**Required action**
Of all the entries below, retype only the lines from the one with "6 | open: 16.80 -> 16.60" through the one with "MOD-aRW | Status Atual: Parado -> Operacional", exactly as they appear.

[Before-and-after change data]
○ ○ ○ ○

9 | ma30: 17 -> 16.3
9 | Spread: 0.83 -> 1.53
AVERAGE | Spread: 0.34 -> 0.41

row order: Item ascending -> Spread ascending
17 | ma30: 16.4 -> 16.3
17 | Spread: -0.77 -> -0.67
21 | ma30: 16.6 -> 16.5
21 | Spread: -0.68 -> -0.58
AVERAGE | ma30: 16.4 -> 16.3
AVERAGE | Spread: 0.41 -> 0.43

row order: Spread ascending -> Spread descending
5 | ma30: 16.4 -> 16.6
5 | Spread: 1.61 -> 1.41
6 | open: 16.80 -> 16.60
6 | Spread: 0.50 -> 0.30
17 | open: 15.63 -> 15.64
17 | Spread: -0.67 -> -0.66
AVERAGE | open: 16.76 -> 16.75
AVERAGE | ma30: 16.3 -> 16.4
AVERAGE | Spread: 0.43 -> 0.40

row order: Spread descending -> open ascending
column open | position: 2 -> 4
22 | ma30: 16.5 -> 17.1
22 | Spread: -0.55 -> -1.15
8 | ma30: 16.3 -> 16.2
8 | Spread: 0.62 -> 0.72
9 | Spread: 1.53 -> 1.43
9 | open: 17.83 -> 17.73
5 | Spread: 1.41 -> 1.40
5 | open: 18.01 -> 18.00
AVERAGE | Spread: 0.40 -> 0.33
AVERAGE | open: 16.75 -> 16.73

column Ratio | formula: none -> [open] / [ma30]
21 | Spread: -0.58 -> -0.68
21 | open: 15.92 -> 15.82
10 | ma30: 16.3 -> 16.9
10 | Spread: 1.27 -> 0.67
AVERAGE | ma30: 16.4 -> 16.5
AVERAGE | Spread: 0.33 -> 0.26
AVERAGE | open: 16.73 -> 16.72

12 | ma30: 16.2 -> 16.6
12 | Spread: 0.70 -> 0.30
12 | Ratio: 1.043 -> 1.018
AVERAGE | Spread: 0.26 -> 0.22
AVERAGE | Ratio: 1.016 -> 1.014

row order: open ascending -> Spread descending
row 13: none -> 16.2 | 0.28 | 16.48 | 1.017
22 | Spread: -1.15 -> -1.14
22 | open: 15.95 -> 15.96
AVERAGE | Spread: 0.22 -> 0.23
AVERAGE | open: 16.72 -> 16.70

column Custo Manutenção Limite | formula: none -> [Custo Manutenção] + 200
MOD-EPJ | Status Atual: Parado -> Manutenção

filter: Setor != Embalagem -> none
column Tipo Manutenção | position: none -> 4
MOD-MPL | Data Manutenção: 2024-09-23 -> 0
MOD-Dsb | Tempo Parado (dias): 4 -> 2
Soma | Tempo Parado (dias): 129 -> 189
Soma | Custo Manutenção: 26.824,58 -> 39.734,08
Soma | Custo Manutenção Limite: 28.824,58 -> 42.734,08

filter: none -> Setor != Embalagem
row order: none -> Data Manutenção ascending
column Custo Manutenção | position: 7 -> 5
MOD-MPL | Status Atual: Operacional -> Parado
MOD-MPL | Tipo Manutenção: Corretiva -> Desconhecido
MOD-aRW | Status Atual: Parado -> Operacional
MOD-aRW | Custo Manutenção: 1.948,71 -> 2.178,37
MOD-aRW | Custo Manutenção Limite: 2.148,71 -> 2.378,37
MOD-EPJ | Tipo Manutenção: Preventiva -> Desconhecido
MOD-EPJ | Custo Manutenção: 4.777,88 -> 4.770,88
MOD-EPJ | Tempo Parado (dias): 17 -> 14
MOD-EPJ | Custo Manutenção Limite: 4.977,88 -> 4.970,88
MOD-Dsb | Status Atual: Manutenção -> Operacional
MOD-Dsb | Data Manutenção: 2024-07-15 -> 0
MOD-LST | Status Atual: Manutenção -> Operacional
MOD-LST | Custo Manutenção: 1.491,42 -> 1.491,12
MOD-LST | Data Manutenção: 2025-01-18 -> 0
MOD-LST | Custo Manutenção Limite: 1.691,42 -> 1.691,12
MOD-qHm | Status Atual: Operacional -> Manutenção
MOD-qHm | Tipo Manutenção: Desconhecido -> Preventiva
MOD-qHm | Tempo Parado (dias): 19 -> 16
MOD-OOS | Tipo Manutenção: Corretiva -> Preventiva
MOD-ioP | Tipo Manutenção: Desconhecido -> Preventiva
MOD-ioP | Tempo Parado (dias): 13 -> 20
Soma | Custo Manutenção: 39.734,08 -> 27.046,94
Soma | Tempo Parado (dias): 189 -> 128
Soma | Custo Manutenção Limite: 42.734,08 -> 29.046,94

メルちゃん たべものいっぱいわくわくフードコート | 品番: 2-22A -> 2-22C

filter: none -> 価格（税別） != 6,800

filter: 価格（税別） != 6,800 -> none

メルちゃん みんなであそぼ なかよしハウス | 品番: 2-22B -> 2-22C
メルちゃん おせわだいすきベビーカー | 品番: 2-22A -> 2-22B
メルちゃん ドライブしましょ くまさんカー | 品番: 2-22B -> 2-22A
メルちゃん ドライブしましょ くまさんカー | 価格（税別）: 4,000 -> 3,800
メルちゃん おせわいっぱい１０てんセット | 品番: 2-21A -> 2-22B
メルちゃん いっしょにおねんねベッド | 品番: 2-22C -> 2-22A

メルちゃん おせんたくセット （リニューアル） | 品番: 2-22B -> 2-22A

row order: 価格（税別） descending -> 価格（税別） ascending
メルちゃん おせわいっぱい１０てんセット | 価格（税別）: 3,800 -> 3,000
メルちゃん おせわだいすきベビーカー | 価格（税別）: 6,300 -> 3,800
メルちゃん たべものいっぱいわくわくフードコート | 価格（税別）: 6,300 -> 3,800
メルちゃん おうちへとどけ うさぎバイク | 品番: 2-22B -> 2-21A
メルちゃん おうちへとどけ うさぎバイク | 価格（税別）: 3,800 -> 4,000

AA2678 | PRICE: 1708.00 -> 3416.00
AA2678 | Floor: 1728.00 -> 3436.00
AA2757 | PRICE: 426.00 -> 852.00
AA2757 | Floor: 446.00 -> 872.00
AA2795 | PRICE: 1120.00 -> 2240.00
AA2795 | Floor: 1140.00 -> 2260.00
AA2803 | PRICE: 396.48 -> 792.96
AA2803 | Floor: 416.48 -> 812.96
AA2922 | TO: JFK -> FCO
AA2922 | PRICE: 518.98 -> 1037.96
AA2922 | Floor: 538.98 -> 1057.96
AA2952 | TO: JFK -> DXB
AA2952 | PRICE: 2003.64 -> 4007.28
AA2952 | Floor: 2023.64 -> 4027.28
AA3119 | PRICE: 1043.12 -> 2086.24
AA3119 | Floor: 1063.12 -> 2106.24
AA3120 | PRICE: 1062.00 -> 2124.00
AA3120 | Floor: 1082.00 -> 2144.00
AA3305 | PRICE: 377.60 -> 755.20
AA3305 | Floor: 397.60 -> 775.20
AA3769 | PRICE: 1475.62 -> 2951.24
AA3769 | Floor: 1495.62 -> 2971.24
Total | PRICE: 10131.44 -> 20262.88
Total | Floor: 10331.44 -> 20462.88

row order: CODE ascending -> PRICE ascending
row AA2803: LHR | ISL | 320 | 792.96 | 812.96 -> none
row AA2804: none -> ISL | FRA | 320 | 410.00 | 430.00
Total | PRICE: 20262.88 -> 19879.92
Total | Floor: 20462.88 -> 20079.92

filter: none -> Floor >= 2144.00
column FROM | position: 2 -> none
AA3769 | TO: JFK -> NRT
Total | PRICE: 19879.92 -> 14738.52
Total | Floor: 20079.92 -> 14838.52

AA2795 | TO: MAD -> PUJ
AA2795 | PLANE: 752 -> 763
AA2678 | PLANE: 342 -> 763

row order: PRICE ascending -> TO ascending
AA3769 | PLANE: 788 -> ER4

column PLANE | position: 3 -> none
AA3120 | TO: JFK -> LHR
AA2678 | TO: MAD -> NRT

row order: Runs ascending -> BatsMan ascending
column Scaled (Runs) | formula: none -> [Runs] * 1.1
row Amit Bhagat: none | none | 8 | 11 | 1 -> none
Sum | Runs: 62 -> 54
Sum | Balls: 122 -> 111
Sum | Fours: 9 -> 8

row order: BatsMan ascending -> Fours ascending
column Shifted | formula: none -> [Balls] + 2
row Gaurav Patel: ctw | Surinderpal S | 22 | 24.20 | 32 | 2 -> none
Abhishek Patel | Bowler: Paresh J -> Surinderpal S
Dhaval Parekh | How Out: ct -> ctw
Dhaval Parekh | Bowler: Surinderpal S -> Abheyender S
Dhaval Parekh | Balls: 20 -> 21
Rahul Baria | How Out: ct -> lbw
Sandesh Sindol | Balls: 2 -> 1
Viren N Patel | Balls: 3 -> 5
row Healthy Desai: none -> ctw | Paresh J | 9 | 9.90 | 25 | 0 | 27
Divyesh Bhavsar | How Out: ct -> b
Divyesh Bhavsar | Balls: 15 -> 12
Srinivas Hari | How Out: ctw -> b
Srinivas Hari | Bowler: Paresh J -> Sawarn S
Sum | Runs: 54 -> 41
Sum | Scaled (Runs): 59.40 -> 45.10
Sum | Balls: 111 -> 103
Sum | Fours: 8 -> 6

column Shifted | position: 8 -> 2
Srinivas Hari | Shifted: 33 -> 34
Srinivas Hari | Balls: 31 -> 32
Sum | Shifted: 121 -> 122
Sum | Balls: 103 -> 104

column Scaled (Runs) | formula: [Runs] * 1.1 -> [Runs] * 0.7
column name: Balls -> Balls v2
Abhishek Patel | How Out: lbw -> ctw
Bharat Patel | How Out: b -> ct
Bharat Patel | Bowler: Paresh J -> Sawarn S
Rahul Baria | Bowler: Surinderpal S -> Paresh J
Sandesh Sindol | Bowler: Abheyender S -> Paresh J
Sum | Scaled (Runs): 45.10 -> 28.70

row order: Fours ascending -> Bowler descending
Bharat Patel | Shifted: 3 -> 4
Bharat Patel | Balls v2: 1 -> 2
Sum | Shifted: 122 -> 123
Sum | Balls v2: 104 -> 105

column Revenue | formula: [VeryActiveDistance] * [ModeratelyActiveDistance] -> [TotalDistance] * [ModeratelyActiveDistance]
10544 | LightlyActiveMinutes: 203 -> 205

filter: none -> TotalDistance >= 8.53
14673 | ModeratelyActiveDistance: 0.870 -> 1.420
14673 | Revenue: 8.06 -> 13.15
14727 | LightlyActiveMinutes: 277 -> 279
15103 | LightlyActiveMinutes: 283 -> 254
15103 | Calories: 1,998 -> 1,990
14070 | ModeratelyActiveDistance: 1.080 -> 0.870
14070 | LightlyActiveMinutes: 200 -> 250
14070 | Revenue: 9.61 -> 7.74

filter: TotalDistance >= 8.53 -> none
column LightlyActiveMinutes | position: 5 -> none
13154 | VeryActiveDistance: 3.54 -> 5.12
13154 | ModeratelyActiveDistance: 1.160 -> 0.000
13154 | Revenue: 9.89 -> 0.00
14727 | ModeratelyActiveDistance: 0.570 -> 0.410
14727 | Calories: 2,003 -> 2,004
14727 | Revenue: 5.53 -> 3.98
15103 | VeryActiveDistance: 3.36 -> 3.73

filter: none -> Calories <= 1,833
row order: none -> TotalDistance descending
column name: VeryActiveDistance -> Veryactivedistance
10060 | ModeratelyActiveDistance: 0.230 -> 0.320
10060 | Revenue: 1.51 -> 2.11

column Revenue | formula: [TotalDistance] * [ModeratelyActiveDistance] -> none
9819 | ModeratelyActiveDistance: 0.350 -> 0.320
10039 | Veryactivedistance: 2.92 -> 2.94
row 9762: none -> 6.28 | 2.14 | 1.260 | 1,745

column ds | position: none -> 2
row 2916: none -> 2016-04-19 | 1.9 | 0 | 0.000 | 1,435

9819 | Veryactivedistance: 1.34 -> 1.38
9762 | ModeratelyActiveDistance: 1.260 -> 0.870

○ ○ ○ ○

**Answer**
6 | open: 16.80 -> 16.60
6 | Spread: 0.50 -> 0.30
17 | open: 15.63 -> 15.64
17 | Spread: -0.67 -> -0.66
AVERAGE | open: 16.76 -> 16.75
AVERAGE | ma30: 16.3 -> 16.4
AVERAGE | Spread: 0.43 -> 0.40

row order: Spread descending -> open ascending
column open | position: 2 -> 4
22 | ma30: 16.5 -> 17.1
22 | Spread: -0.55 -> -1.15
8 | ma30: 16.3 -> 16.2
8 | Spread: 0.62 -> 0.72
9 | Spread: 1.53 -> 1.43
9 | open: 17.83 -> 17.73
5 | Spread: 1.41 -> 1.40
5 | open: 18.01 -> 18.00
AVERAGE | Spread: 0.40 -> 0.33
AVERAGE | open: 16.75 -> 16.73

column Ratio | formula: none -> [open] / [ma30]
21 | Spread: -0.58 -> -0.68
21 | open: 15.92 -> 15.82
10 | ma30: 16.3 -> 16.9
10 | Spread: 1.27 -> 0.67
AVERAGE | ma30: 16.4 -> 16.5
AVERAGE | Spread: 0.33 -> 0.26
AVERAGE | open: 16.73 -> 16.72

12 | ma30: 16.2 -> 16.6
12 | Spread: 0.70 -> 0.30
12 | Ratio: 1.043 -> 1.018
AVERAGE | Spread: 0.26 -> 0.22
AVERAGE | Ratio: 1.016 -> 1.014

row order: open ascending -> Spread descending
row 13: none -> 16.2 | 0.28 | 16.48 | 1.017
22 | Spread: -1.15 -> -1.14
22 | open: 15.95 -> 15.96
AVERAGE | Spread: 0.22 -> 0.23
AVERAGE | open: 16.72 -> 16.70

column Custo Manutenção Limite | formula: none -> [Custo Manutenção] + 200
MOD-EPJ | Status Atual: Parado -> Manutenção

filter: Setor != Embalagem -> none
column Tipo Manutenção | position: none -> 4
MOD-MPL | Data Manutenção: 2024-09-23 -> 0
MOD-Dsb | Tempo Parado (dias): 4 -> 2
Soma | Tempo Parado (dias): 129 -> 189
Soma | Custo Manutenção: 26.824,58 -> 39.734,08
Soma | Custo Manutenção Limite: 28.824,58 -> 42.734,08

filter: none -> Setor != Embalagem
row order: none -> Data Manutenção ascending
column Custo Manutenção | position: 7 -> 5
MOD-MPL | Status Atual: Operacional -> Parado
MOD-MPL | Tipo Manutenção: Corretiva -> Desconhecido
MOD-aRW | Status Atual: Parado -> Operacional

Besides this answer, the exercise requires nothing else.